GenBank can be trusted, study shows: Comparisons of 4.7 million mtDNA sequences show GenBank is reliable for animal IDs
Did a murderer walk through the room? Did a shark just swim by? Is this a poisonous mushroom? Which reef species are lost when the coral dies? These questions can potentially be answered quickly and cheaply based on tiny samples of DNA found in the environment. But identifying DNA requires a trustworthy library of previously identified DNA sequences for comparison. Smithsonian scientists and their colleagues analyzed more than 4.7 million animal DNA sequences from GenBank, the most commonly used tool for this purpose, and discovered that animal identification errors are surprisingly rare -- and sometimes quite funny.
"We wanted to use GenBank to identify DNA from ocean water samples as we evaluate the health of coral reefs and other marine ecosystems, but we were concerned by reports questioning the accuracy of the data there," said Matthieu Leray, post-doctoral fellow at the Smithsonian Tropical Research Institute (STRI). "In our sequence comparisons, we found fewer errors than people had predicted, which is a very good news, because monitoring programs and conservation efforts increasingly rely on analysis of environmental DNA."
The reliability of data in GenBank, the virtual library maintained by the U.S. National Center for Biotechnology Information at the National Institutes of Health, where geneticists deposit DNA sequences from all living creatures, has been questioned in the past. An article entitled "Can You Bank on GenBank?" published in Trends in Ecology and Evolution in 2003, referred to studies showing that half of human mitochondrial DNA sequences contained errors, and that there were significant differences in sequences deposited for fruit flies. Another article reported that 12 of 51 species of the highly poisonous fungus, Amanita, were misidentified.

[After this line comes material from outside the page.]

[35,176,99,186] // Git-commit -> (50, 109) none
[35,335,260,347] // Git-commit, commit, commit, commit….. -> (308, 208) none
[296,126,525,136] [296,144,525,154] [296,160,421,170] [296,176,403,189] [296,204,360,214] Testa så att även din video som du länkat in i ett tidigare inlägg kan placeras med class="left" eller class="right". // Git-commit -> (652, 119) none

"We assumed that we would find lots of errors when we started the study," said Nancy Knowlton, scientist emeritus at STRI and at the Smithsonian's National Museum of Natural History.
"Some people think that GenBank is just a data dump," said Leray. "No one checks to see if the data are entered correctly. Researchers just upload their sequence data and they don't have to deposit a specimen anywhere in particular, so if there is a question, there may be no way to go back to the source to find out if a sequence is correct. We needed to be sure that GenBank was a good tool to use to identify marine organisms in our samples, so we decided to find out."

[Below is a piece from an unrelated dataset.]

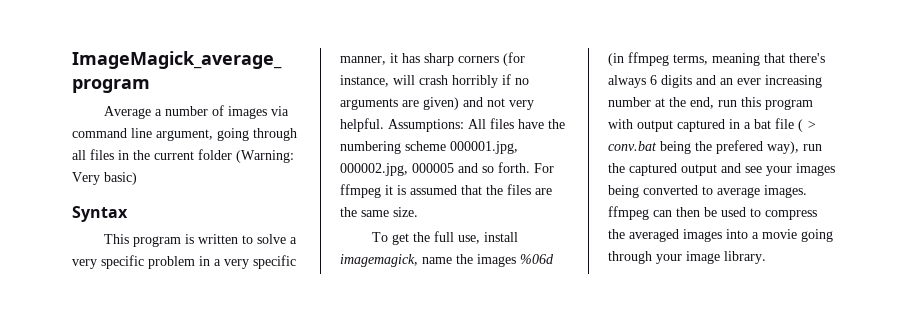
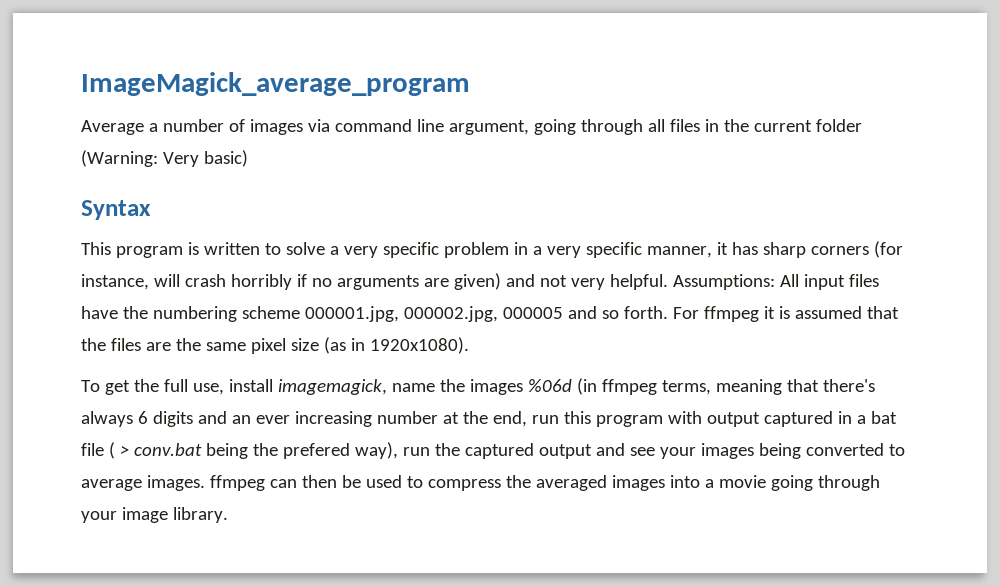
(486, 124) none -> [803,274,845,290] input
[393,207,418,217] size. -> [250,337,469,354] pixel size (as in 1920x1080).

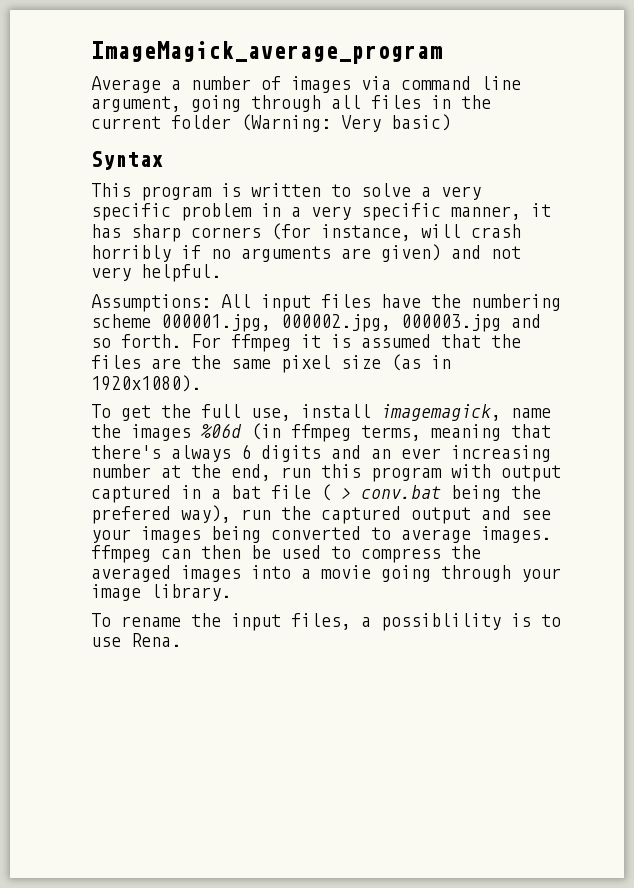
(668, 282) none -> (221, 273) //
[502,307,563,319] 000005 -> [401,314,501,332] 000003.jpg
(228, 515) none -> [91,613,561,631] [91,633,181,647] // To rename the input files, a possiblility is to use Rena.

With colleagues from Academia Sinica and the George Washington University, Leray and Knowlton estimated the proportion of sequences with incorrect genus, family, order, class and phylum names. Overall, less than 1 percent of the sequences were mislabeled. They identified certain groups of animals that are particularly problematic and some of the potential sources of error like mislabeling and contamination from humans, rodents, lab animals, food, mosquitos and pets like dogs and cats.
"For example, when you enter sequence data, at some point there is a drop-down menu giving choices of different species," Leray said. "Some people evidently just clicked on the wrong species, the one above or below the name of the species they were trying to enter. This part of the process could be fixed to lower the error rate even further."
Direct DNA identification is a fast, low-cost way to answer many questions about the environment, and GenBank is a reliable tool to use to identify the source of the DNA. The authors concluded: "Our encouraging results suggest that the rapid uptake of DNA-based approaches is supported by a bioinformatic infrastructure capable of assessing both the losses to biodiversity caused by global change and the effectiveness of conservation efforts aimed at slowing or reversing these losses."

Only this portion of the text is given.